To do =>
Images within the entries are to be omitted; the remainder must be reproduced exactly.

BEGIN Given data

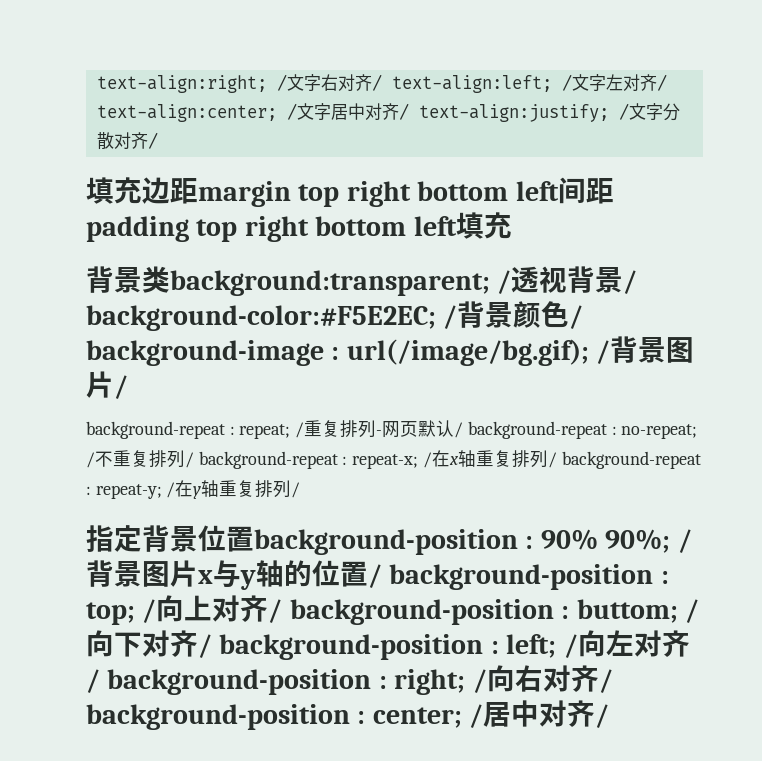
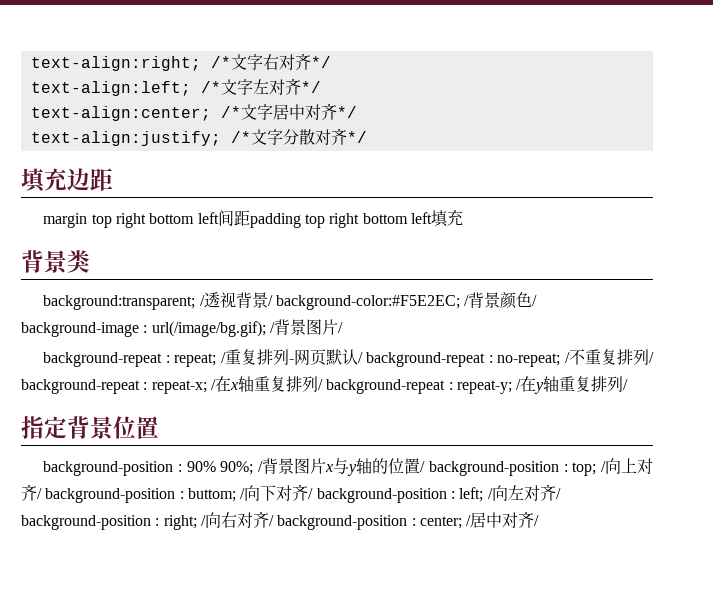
[276,74,287,91] / -> [210,56,231,68] /*
[371,74,667,93] [96,103,629,122] / text-align:left; /文字左对齐/ text-align:center; /文字居中对齐/ text-align:justify; / -> [310,56,331,68] [30,78,321,96] [30,103,357,121] [30,131,251,146] */ // text-align:left; /*文字左对齐*/ // text-align:center; /*文字居中对齐*/ // text-align:justify; /*
[147,132,158,149] / -> [346,131,367,143] */
(198, 191) none -> (113, 179) //
(170, 279) none -> (90, 261) //
(254, 539) none -> (159, 427) //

END Given data

Output =>
[276,74,287,91] / -> [210,56,231,68] /*
[371,74,667,93] [96,103,629,122] / text-align:left; /文字左对齐/ text-align:center; /文字居中对齐/ text-align:justify; / -> [310,56,331,68] [30,78,321,96] [30,103,357,121] [30,131,251,146] */ // text-align:left; /*文字左对齐*/ // text-align:center; /*文字居中对齐*/ // text-align:justify; /*
[147,132,158,149] / -> [346,131,367,143] */
(198, 191) none -> (113, 179) //
(170, 279) none -> (90, 261) //
(254, 539) none -> (159, 427) //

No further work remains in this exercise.